3^rd series of examples: paragraphs to [0227] to [230]

The Samples of 1,200 Commercial Wines Produced in France, with Various Natures, Regions, domains, AOCs and vintages, are sampled and analyzed in the same way as for the second series of examples.

The analyses conducted within the context of this study of 1,200 wines produced in France perfectly illustrate the distribution of the metallic and mineral elements over the various classes of concentrations (FIG. 13).
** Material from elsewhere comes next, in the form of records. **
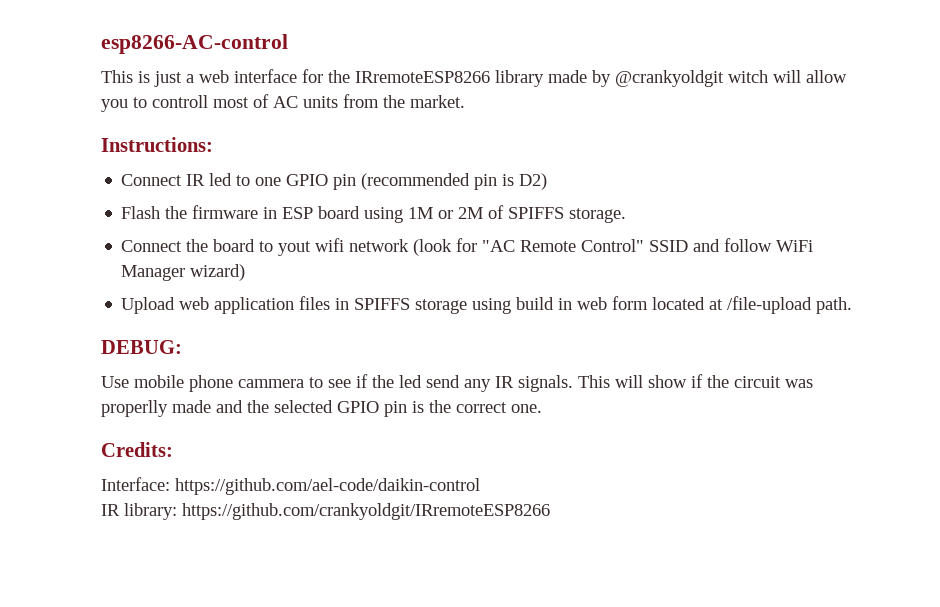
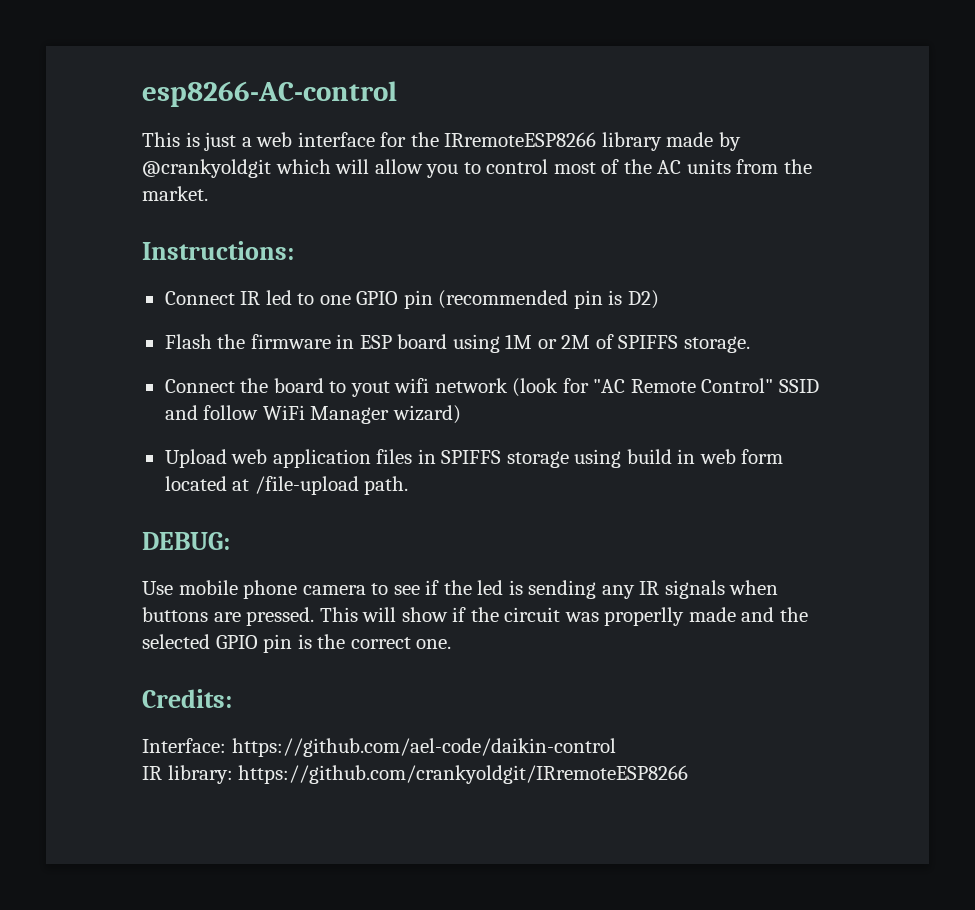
[728,70,768,83] witch -> [275,159,331,174] which
[152,95,208,108] controll -> [486,159,549,174] control
(269, 101) none -> [623,159,652,174] the
[238,379,304,388] cammera -> [302,585,366,595] camera
[426,375,573,392] send any IR signals. -> [508,580,779,599] [142,607,315,626] is sending any IR signals when buttons are pressed.

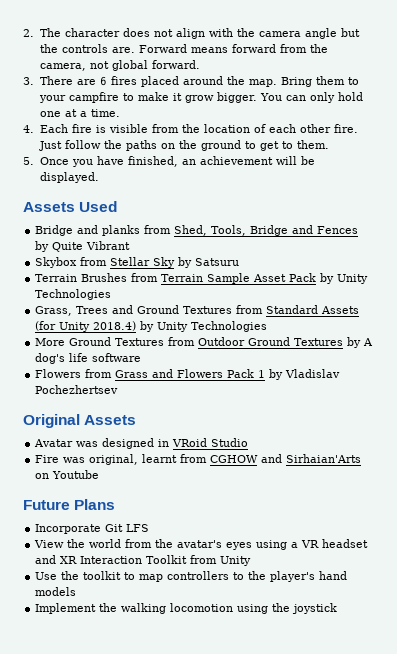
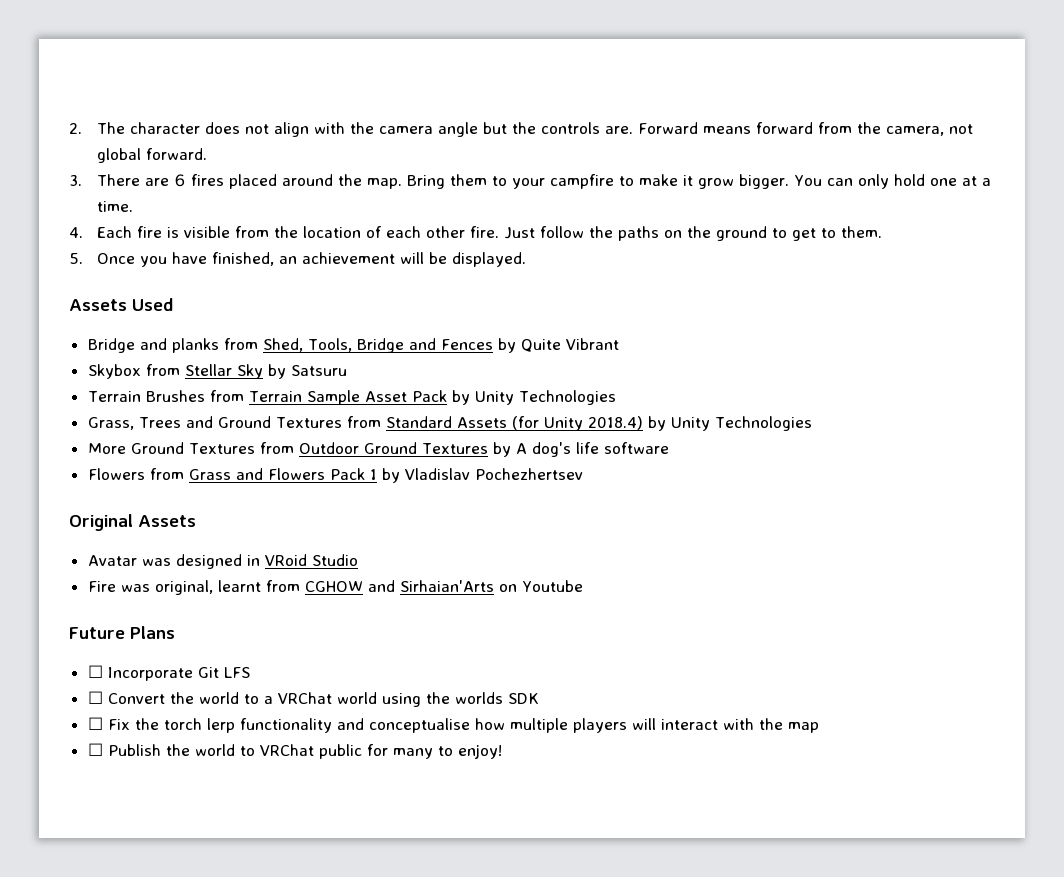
(116, 504) none -> [87,665,103,678] ☐
[34,539,369,550] [35,555,252,566] [35,571,348,582] [35,587,77,596] [35,603,338,614] View the world from the avatar's eyes using a VR headset and XR Interaction Toolkit from Unity // Use the toolkit to map controllers to the player's hand models // Implement the walking locomotion using the joystick -> [87,691,539,707] [87,717,819,733] [87,743,502,759] ☐ Convert the world to a VRChat world using the worlds SDK // ☐ Fix the torch lerp functionality and conceptualise how multiple players will interact with the map // ☐ Publish the world to VRChat public for many to enjoy!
The results of analyses performed on these 1,200 wines yield mineral profiles depicted using Kiviat diagrams in FIGS. 14 to 17, in which:

• • FIG. 14 shows a mineral profile (dark curve) associated with the average of n=587 red wines compared to a mineral profile (clear curve) associated with the average of (1,200-587) non-red wines;
  • FIG. 15 shows a mineral profile (dark curve) associated with the average of n=323 white wines, compared to a mineral profile (clear curve) associated with the average of (1,200-323) non-white wines;
  • FIG. 16 shows a mineral profile (dark curve) associated with the average of n=189 rosé wines compared to a mineral profile (clear curve) associated with the average of (1,200-189) non-rosé wines;
  • FIG. 17 shows a mineral profile (dark curve) associated with the average of n=110 sparkling wines compared to a mineral profile (clear curve) associated with the average of (1,200-110) non-sparkling wines.

These profiles allow a genuine mineral signature to be assigned to the wines. Clearly, on average representations of the categories of red, white, rosé and sparkling wines (FIGS. 14 to 17, respectively), there is a clear differentiation of their mineral compositions compared to those of the other wines.